In my opinion, the freedom to express sexuality through media, in other words porn (note that I view the porn/erotica distinction as basically meaningless), is part and parcel of sexual freedom. The idea that "you can do it, but broadcast it and its morally wrong" (or even a crime) just doesn't make a whole lot of sense to me.

The statement "whether exploitation is consensual is nether here nor there" is absolutely mind-boggling. It makes me wonder how you even define "exploitation" if the party ostensibly being exploited is not even allowed to define that for themselves. I think the Stop Porn Culture session that referred to homemade porn as "self-exploitation" was very telling. Is personal autonomy as an ethical value even on the radar of the anti-porn movement? Statements like this make me doubtful.

In my opinion, the fact that pornography is "commercial" is kind of a red herring. All mass media in a modern capitalist society is more or less commercial. There is a publishing industry, a newspaper industry, a movie industry, a music industry, and an art industry. To simply hold that these are no longer the subjects of free expression because these are often large for-profit industries would be ludicrous. I don't think this magically should change just because sex enters the picture. And, yes, the fact that its an industry that is dependent on the labor of its workers means that paying attention to the rights and needs of sex workers in that industry is vital. But I think approaching it from a sex workers rights perspective rather than a paternalistic "abolition" one is far better.

It is also important to point out that to speak of the porn industry as a monolith is ludicrous. The "porn industry" is everything from multi-million dollar companies like Playboy Enterprises to somebody who has a for-pay webcam set up in their bedroom. Do you really think all of these people are either exploiters or victims?

There's lots to unpack in your ideas about "real sex". Evidently, you're very down on masturbation, and against non-relationship sex. You seem to think pornography "imposes" this on the society, rather than being a reflection of how sexuality has been going since the sexual revolution. I think open, democratic societies are ones that can allow pluralistic values about sexuality to coexist.
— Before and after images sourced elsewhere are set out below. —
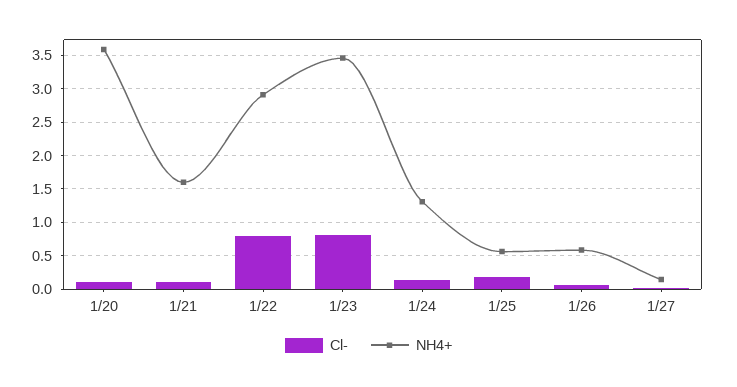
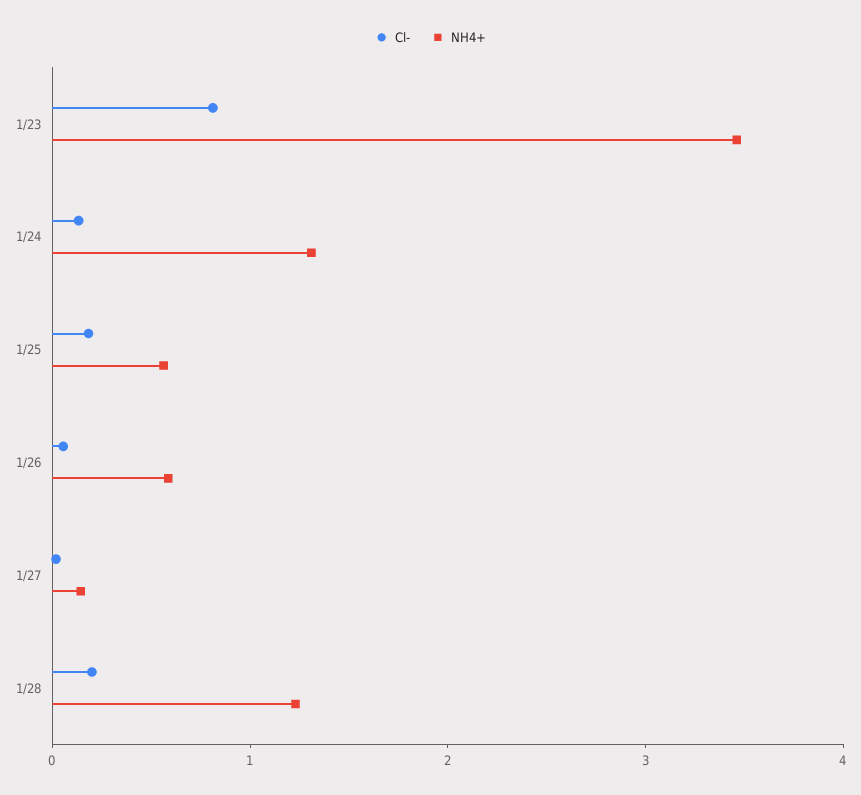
Cl-, 1/20: 0.1 -> none
NH4+, 1/20: 3.6 -> none
Cl-, 1/21: 0.1 -> none
NH4+, 1/21: 1.6 -> none
Cl-, 1/22: 0.8 -> none
NH4+, 1/22: 2.9 -> none
Cl-, 1/28: none -> 0.2
NH4+, 1/28: none -> 1.2

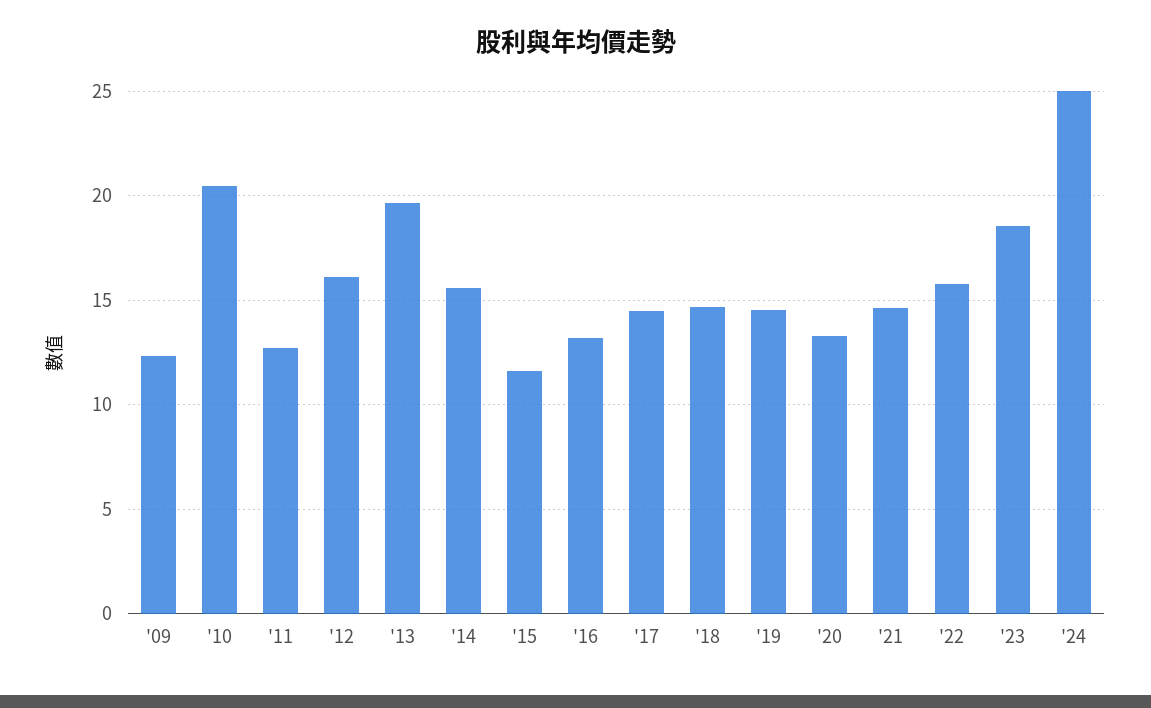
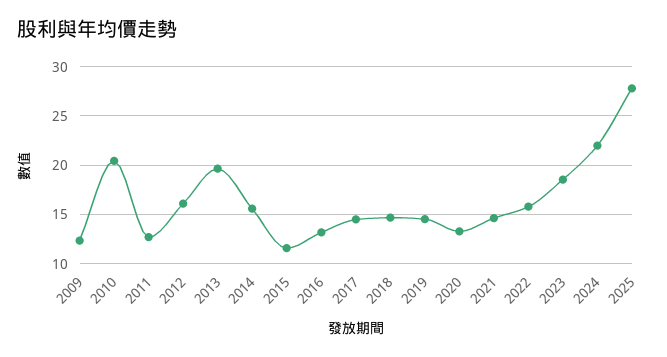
'24: 25 -> 22
2025: none -> 28

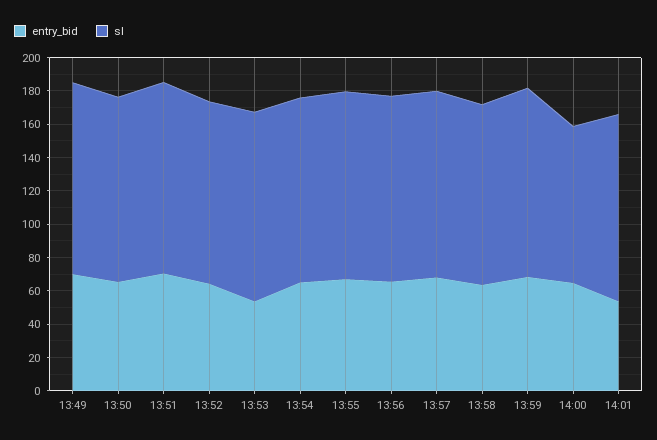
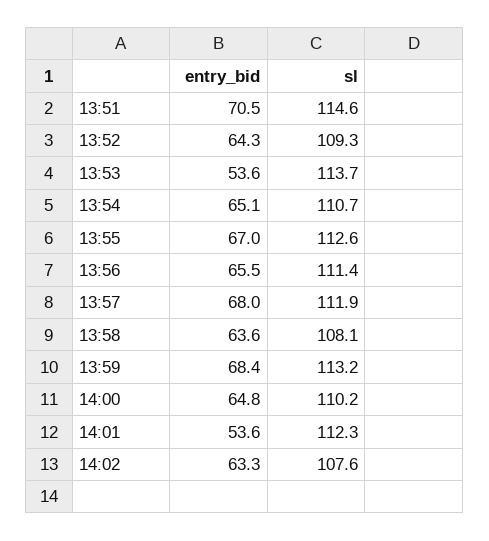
entry_bid, 13:49: 70 -> none
sl, 13:49: 115 -> none
entry_bid, 13:50: 65 -> none
sl, 13:50: 110 -> none
sl, 14:00: 95 -> 110.2
entry_bid, 14:02: none -> 63.3
sl, 14:02: none -> 107.6

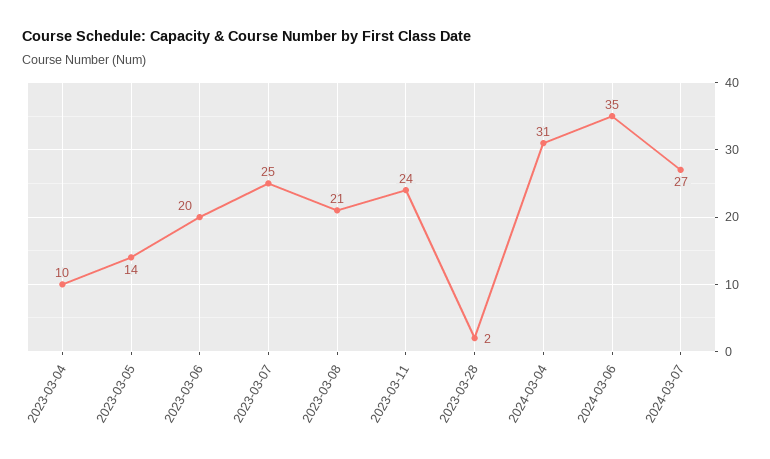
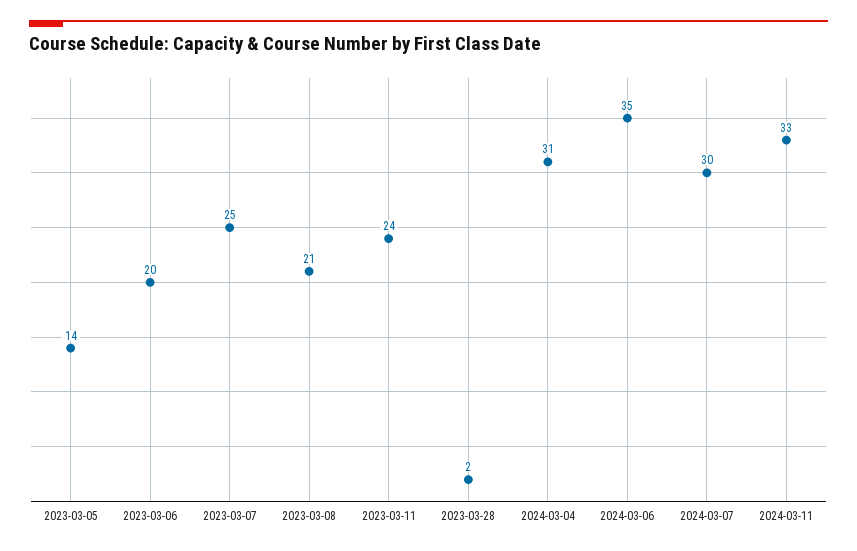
2023-03-04: 10 -> none
2024-03-07: 27 -> 30
2024-03-11: none -> 33

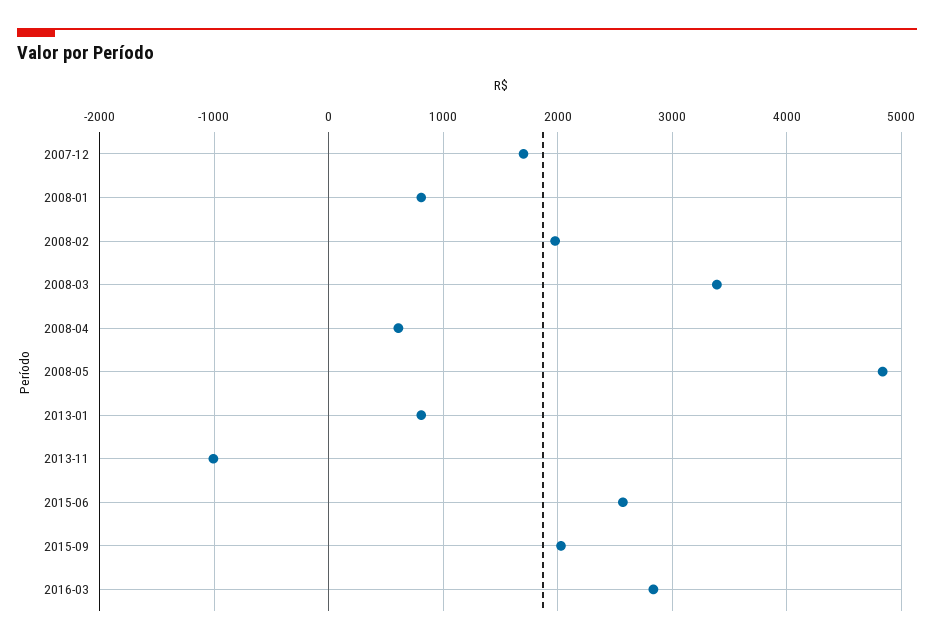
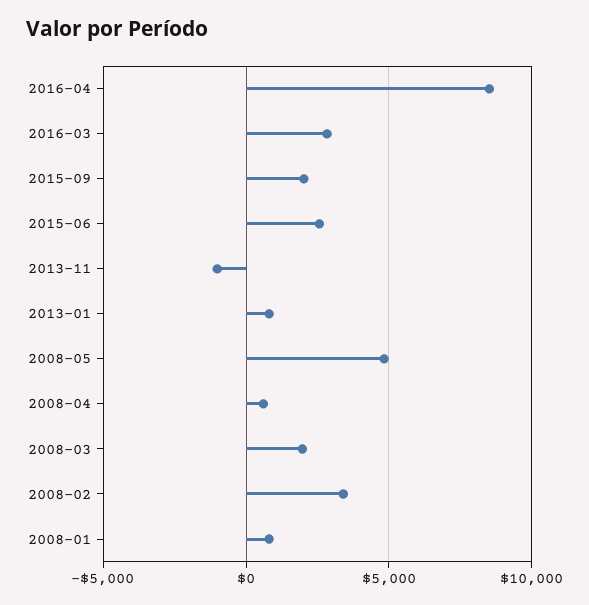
2007-12: 1700 -> none
2008-02: 2000 -> 3500
2008-03: 3400 -> 2000
2016-04: none -> 8500

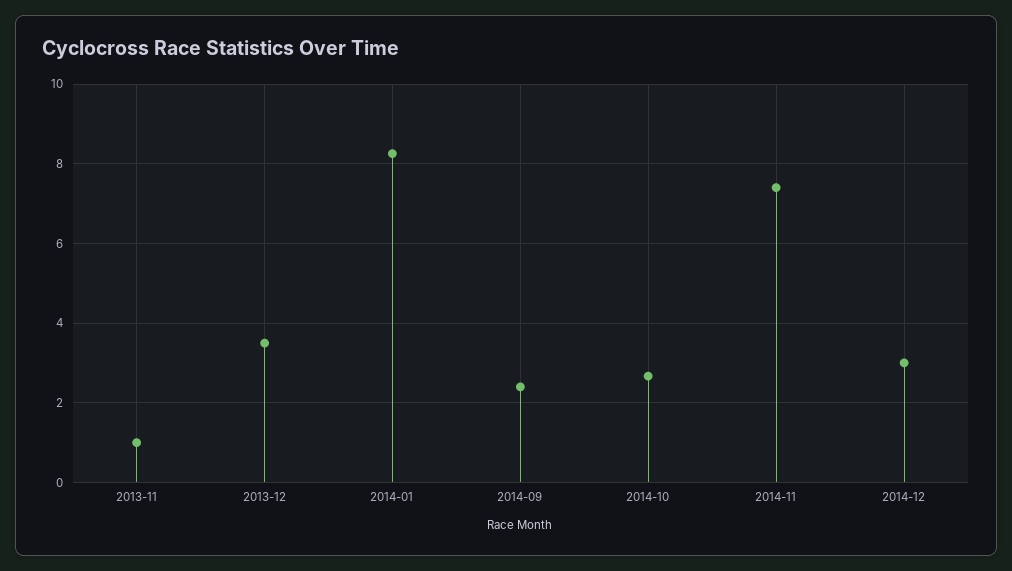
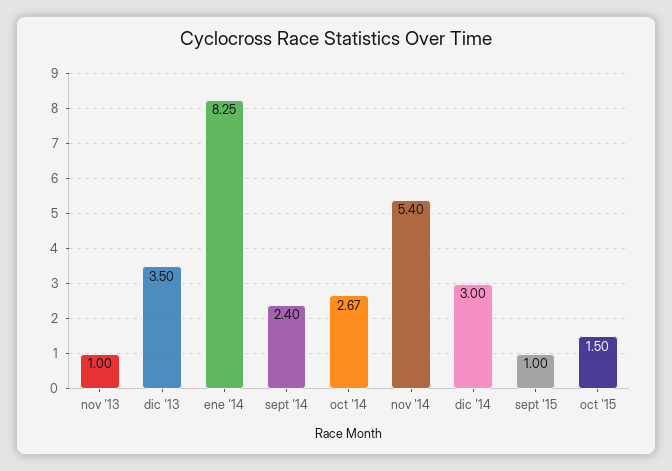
2014-11: 7.4 -> 5.4
sept '15: none -> 1
oct '15: none -> 1.5

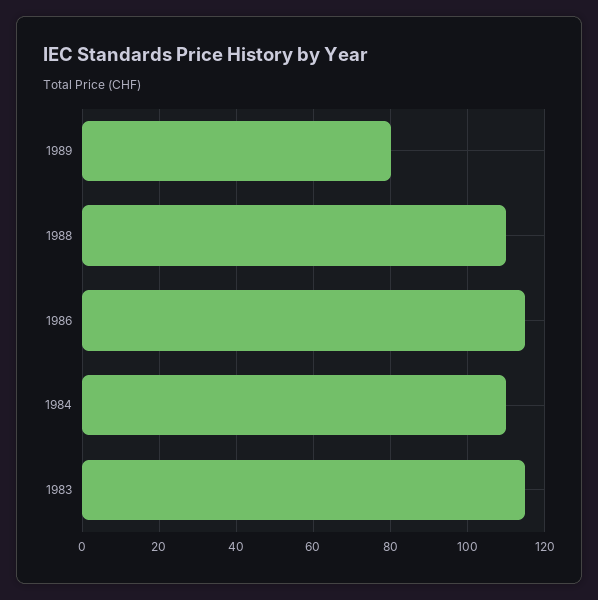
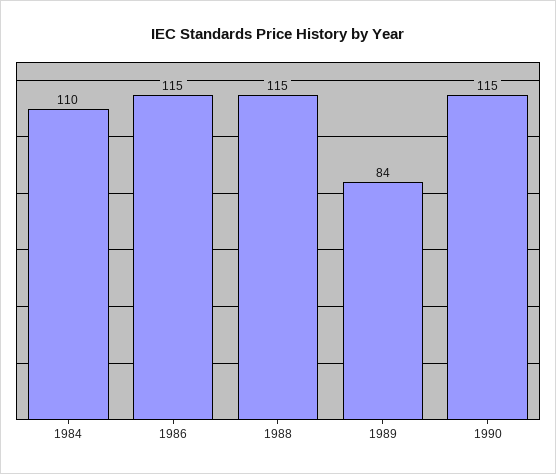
1989: 80 -> 84
1988: 110 -> 115
1983: 115 -> none
1990: none -> 115

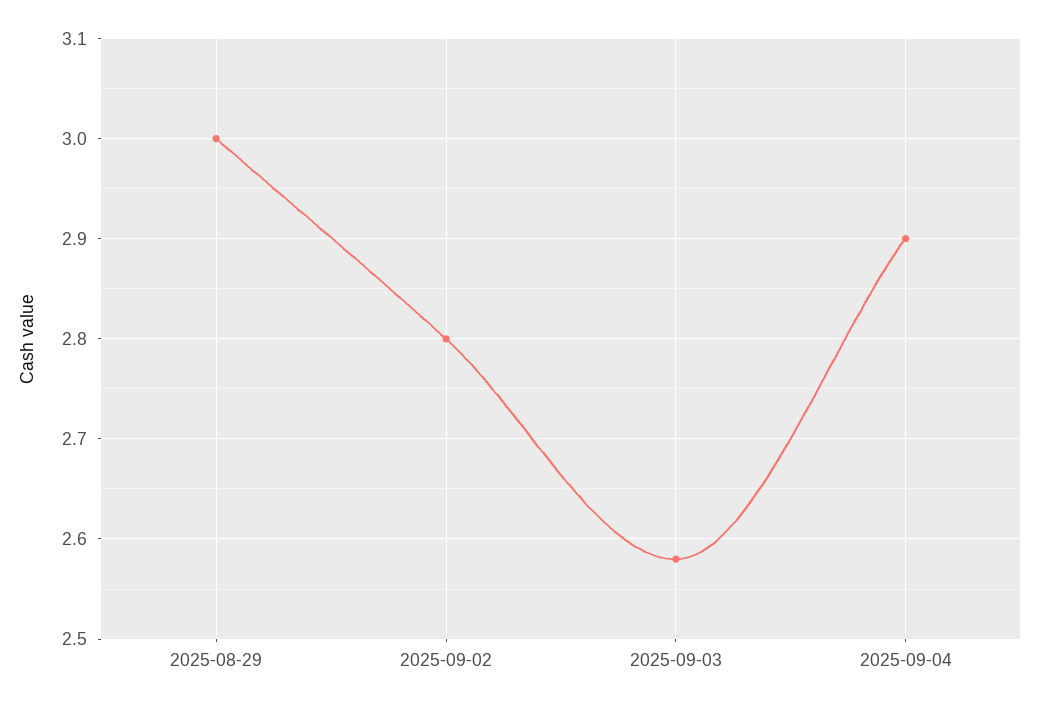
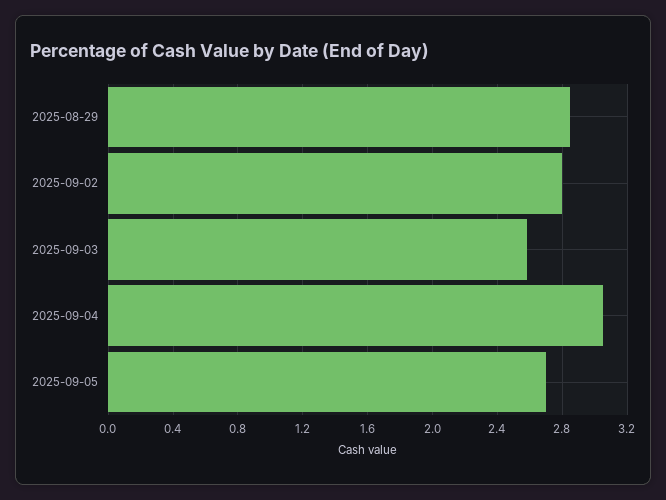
2025-08-29: 3 -> 2.85
2025-09-04: 2.9 -> 3.05
2025-09-05: none -> 2.7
To have the state or a powerful social movement step in and impose a "return to order" in the name of a narrow relationship-only view of sexuality and "stopping porn culture" is moral authoritarianism of the highest order.

It is likely that you'll probably see these words as my simply doing the "dirty work" of "the pornographers" and dismiss it out of hand. But perhaps you need to at least understand where we pointy-headed "sex positive" and "sexual freedom" folks are coming from, and why we so vehemently oppose much of what your movement is trying to accomplish.

We're not trying to step on your sexuality. Please don't step all over ours.